À Quimper, un plan social entraînant la suppression d’une cinquantaine d’emplois a été annoncé chez l’équipementier automobile américain Cummins (484 salariés). Dans le même secteur d’activité, l’autre situation très tendue concerne Livbag à Pont-de-Buis. En février, cette entreprise a sollicité 65 000 heures de chômage partiel auprès de la DDTEFP qui en indiquait au total 112 215 pour l’ensemble du département. Ce chiffre vient confirmer la dégradation liée à la crise. « L’agroalimentaire continue cependant de jouer un rôle d’amortisseur », nuance Jean-Paul Bertho. En revanche, les données en provenance des tribunaux de commerce ne sont pas très réjouissantes. À Brest, 66 dépôts de bilan ont déjà été enregistrés en janvier et février. Pour ces deux premiers mois, Quimper en indiquait 59. En première ligne figurent les petites entreprises dont la trésorerie a rapidement été fragilisée par un tassement voire un arrêt de l’activité.

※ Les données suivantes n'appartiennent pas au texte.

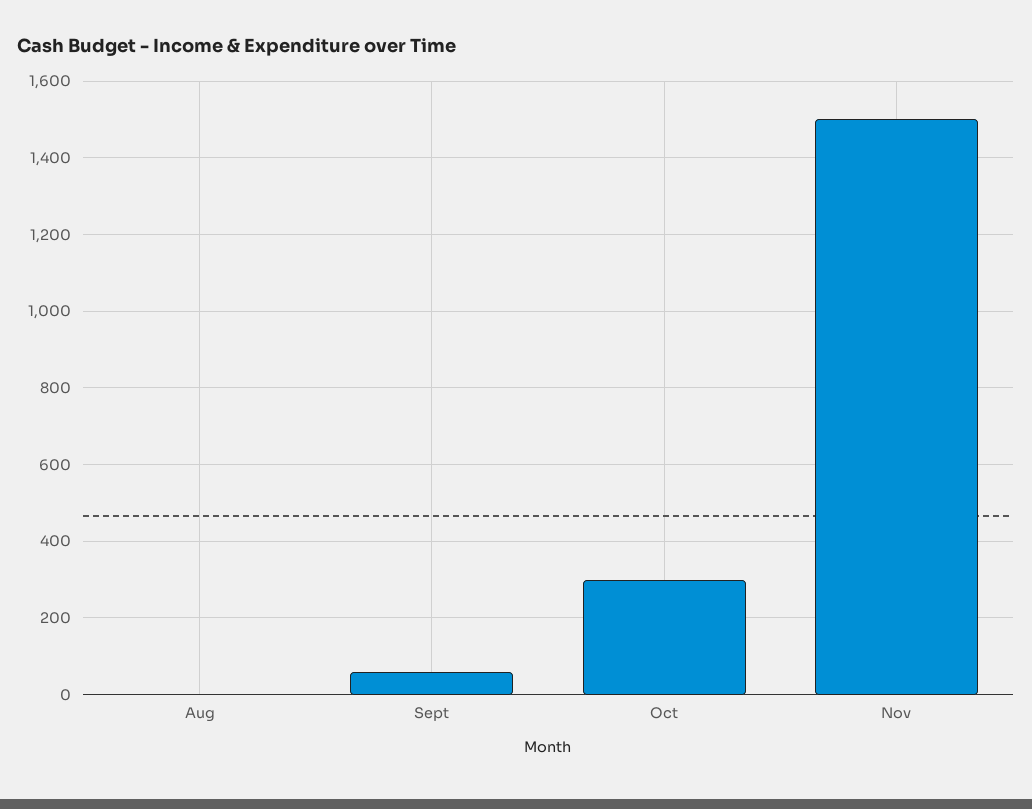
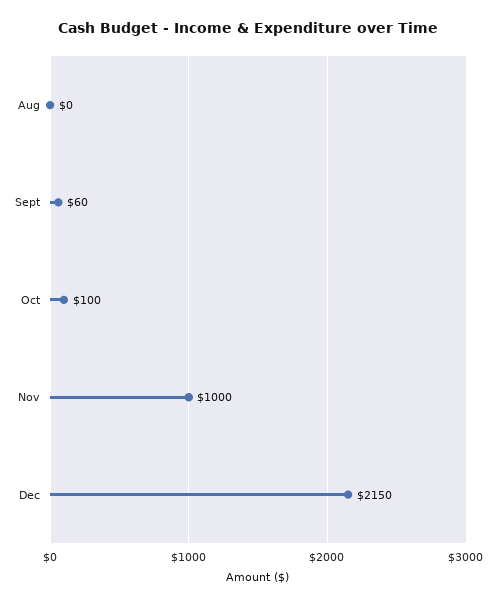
Oct: 300 -> 100
Nov: 1500 -> 1000
Dec: none -> 2150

Parmi elles, plusieurs appartenaient au secteur du bâtiment qui accuse des pertes. Sans grande surprise, les chiffres du mois de mars avancés par la Fédération finistérienne du BTP ne sont pas des plus rassurants. Les permis de construire et les mises en chantier ont respectivement chuté de 23 % et 15 % par rapport à la même période en 2008. Un renversement de tendance que certains artisans ont pris de plein fouet. « Ces dernières années, avec une forte activité, beaucoup d’ouvriers se sont mis à leur compte et ont travaillé sur des chantiers en tant que sous-traitants, explique Jean-Robert Charlet, le secrétaire général de la Fédération du BTP du Finistère. Du coup, quand l’activité s’est brutalement arrêtée, ils n’ont pas eu le temps de se retourner faute d’avoir pu développer leur clientèle propre. »

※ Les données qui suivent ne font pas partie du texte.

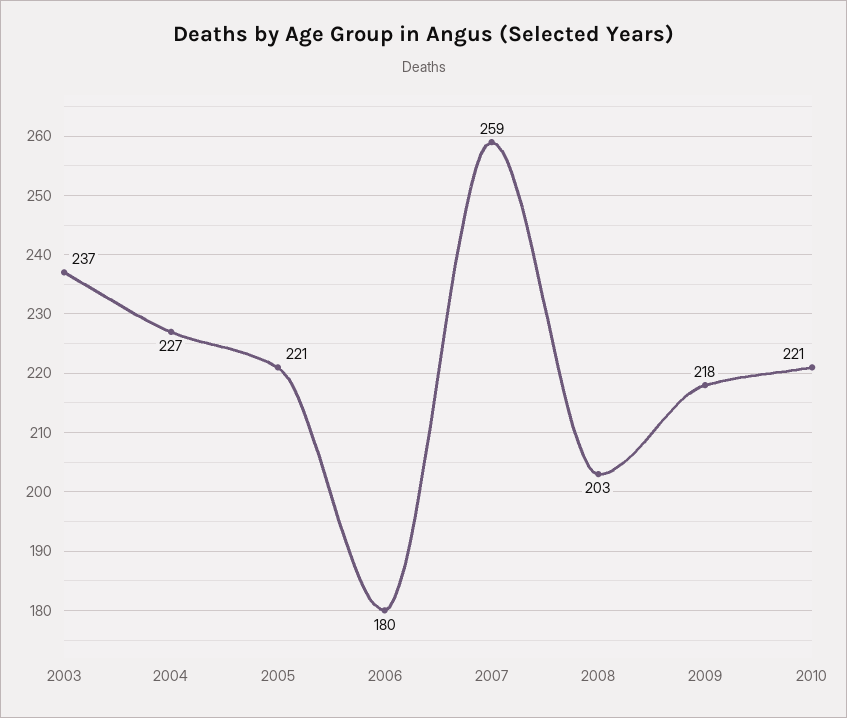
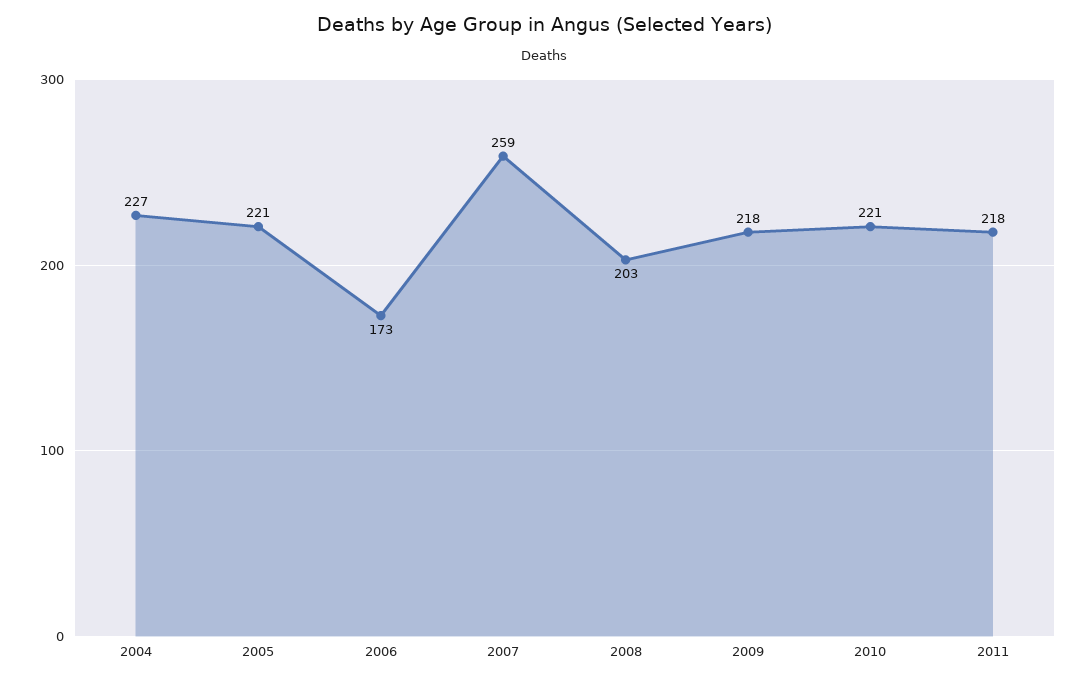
2003: 237 -> none
2006: 180 -> 173
2011: none -> 218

Le plan de relance du gouvernement doit permettre de donner un nouveau souffle. Les collectivités locales se mobilisent également. Début février, le Conseil général a approuvé un plan d’investissements. Fin mars, Brest Métropole Océane a aussi adopté la même démarche pour accélérer son programme de travaux. Les entreprises du bâtiment s’en réjouissent mais insistent pour que les chantiers annoncés démarrent dans les plus brefs délais.